今日は火曜日。第1,3,5週の火曜日は定休日にしている関係で、第4火曜日の今日は休みではなく診療していましたが、暇でした。昼休みに訪問診療の予定も無かったので、配偶者に誘われて室生寺に向かいました。
石楠花が見頃だろうという事でした。
室生寺と言えば、40数年前、奈良県立医大に入学して間もないころ、大学が周辺の古寺名刹を周遊する無料バスツァーを開催してくれ、それで行って以来です。ですから40数年ぶりの五重塔でした。
室生寺の五重塔は、1998年(平成10年)の台風7号で大被害を被っています。周囲に生えていた杉の巨木(直径2m、高さ60m)が倒れ、塔を直撃したのです。
私が坂根医院を始めたのが1998年の2月でしたから、開業して半年後の事でした。

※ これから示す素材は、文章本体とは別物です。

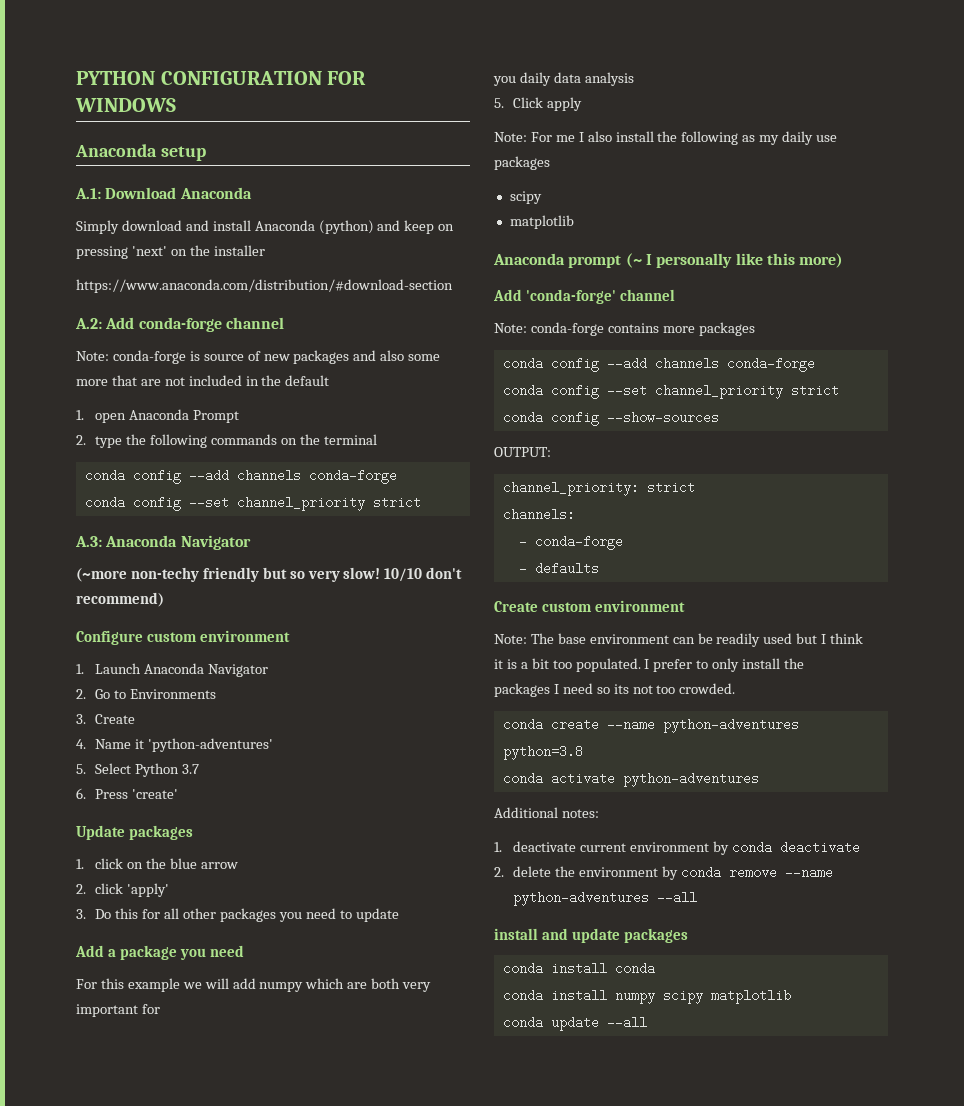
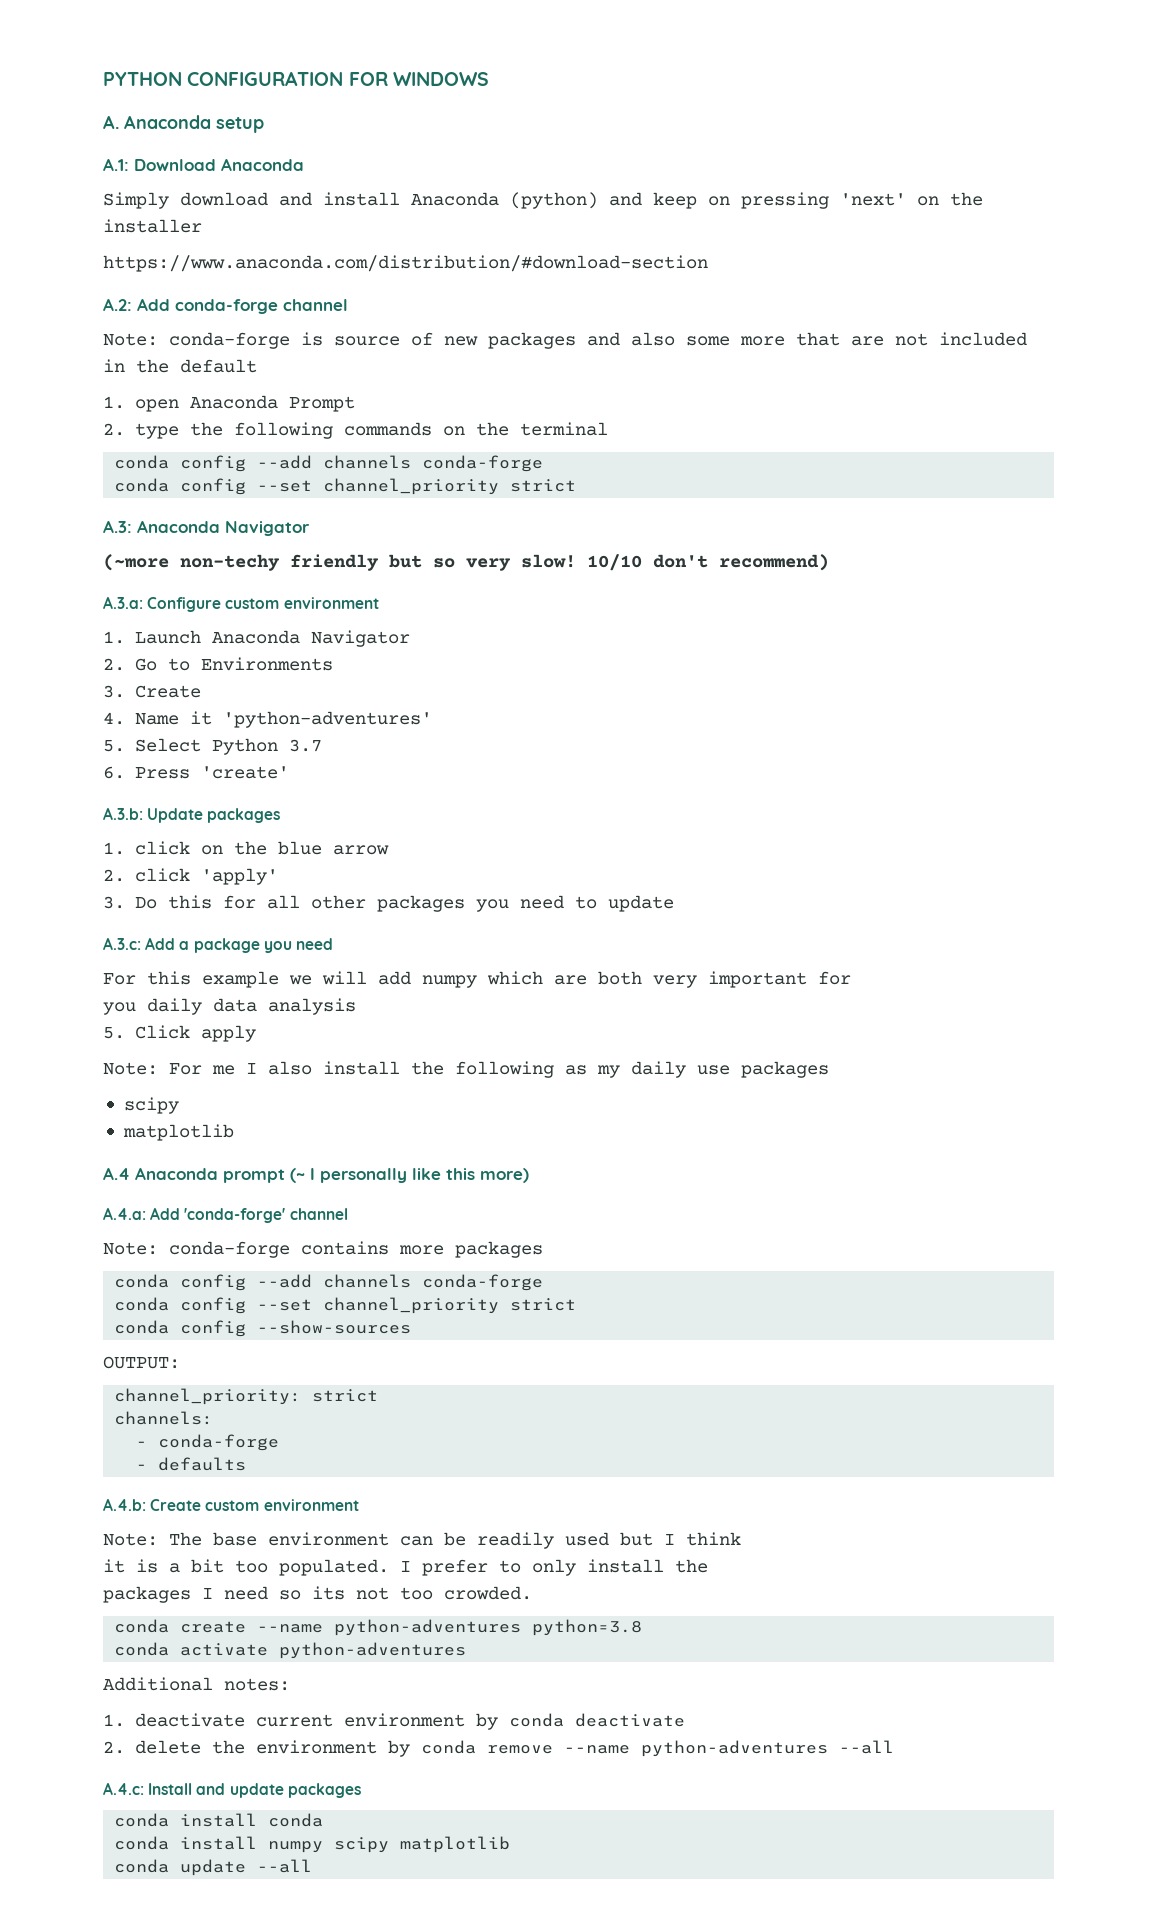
(176, 105) none -> [103,115,119,129] A.
(164, 599) none -> [103,596,143,609] A.3.a:
(179, 794) none -> [103,807,143,820] A.3.b:
(399, 915) none -> [103,937,141,950] A.3.c:
(574, 222) none -> [103,1167,130,1180] A.4
(844, 260) none -> [103,1207,146,1220] A.4.a:
(599, 568) none -> [103,1498,146,1511] A.4.b:
[494,928,538,940] install -> [103,1782,193,1795] A.4.c: Install

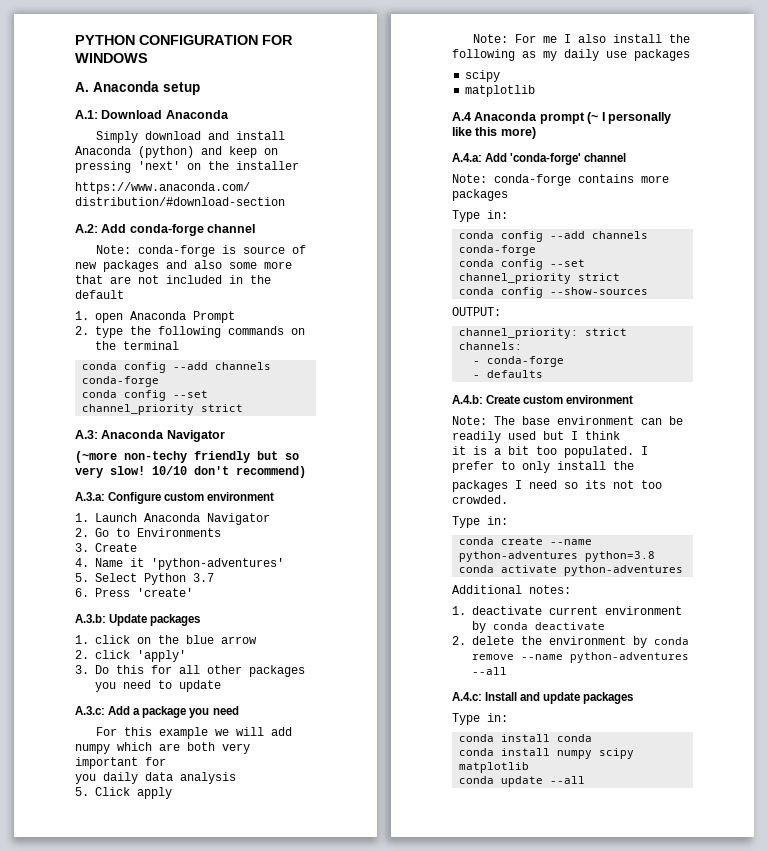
(543, 1249) none -> [452,210,508,222] // Type in:
(532, 1593) none -> [452,516,508,528] // Type in:
(361, 1790) none -> [452,713,508,725] // Type in:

台風が直撃した9月22日も休診にしませんでした。当時の天気予報は今ほど正確では無かったですし、大きくもない台風7号で、そんなに被害は出ないだろうという雰囲気でした。それが和歌山御坊市あたりに上陸してから、あまり勢力を落とさず、奈良県中部を直撃し、近畿地方を縦断し、大きな被害を出しました。
暴風雨ではありましたが、雨よりも風の被害が大きくて、田原本の医院周辺でも最大瞬間風速は50mを超えていただろうと想像され、そこらじゅうの信号がアッチコッチ出鱈目な方向に向いており、看板の多くが飛ばされたり折れ曲がっていました。新庄市では屋根が飛ばされた家も多くあったそうです。坂根医院に近い阪急住宅でも、屋根瓦が飛んできて窓ガラスが割れた、この瓦はあんたの家の瓦だろ とかいう紛糾がしばらく続いたとの事でした。あちこちの屋根がブルーシートで覆われ、瓦屋さんが「忙しすぎる!!」と、ぼやいておられたのを思い出します。
医院は、昼休みの時間(午後3時前後だったと思います)に強烈な風の中に居ました。坂根医院は周囲に殆ど建物がありません。特に西側には周囲数キロに建物は皆無です。広々とした農地が広がっています。その風を遮るものが何もない西に向いて、スタッフルームの大きな掃き出し窓があるのです。その窓ガラスが強風で明らかに内側にたわんできました。当時事務職員は2人しかいなかったのですが、そのうちの一人が明らかにたわんでいる窓ガラスを反対に押し返そうとしました。私は、大慌てで、「ダメ!!」そんなことをしちゃだめだと止めました。職員は驚いた様子で、「でも、そうしないと窓ガラスが割れちゃいます。」と言いました。「割れるかもしれないけれど、押し返す方がもっと割れやすいし、それに窓ガラスに近づくこと自体危険だから、押し返すなんてもってのほか。」と、私は説明しました。その時は納得いかない様子でしたが、翌日の新聞を見て、大いに納得してくれました。
奈良県で2名の死亡者がでたのですが・・・
新庄市で、73歳の女性が玄関のガラス戸を押さえていたところ、ガラスが割れ、その破片で太ももを切り死亡、
新庄市で、63歳女性が雨戸を閉めようとしたところ窓ガラスが割れ、破片が首に刺さって頸動脈を切って死亡
という記事が出ていました
まあ、そんなことを思い出した室生寺の五重塔でした。
五重塔は、どこを修理したのか全く分かりませんでした。
物体は直すことが出来るのですねぇ。生命体は大破すると滅亡してしまいます。知床の船舶事故を考えても、一寸先は闇ですねぇ。色々と考えながら帰って・・・・結局・・・いつかは来る最期の時に後悔しないように・・・美味しいものを遠慮なく食べていこうと思った深謀遠慮の無い私でありました。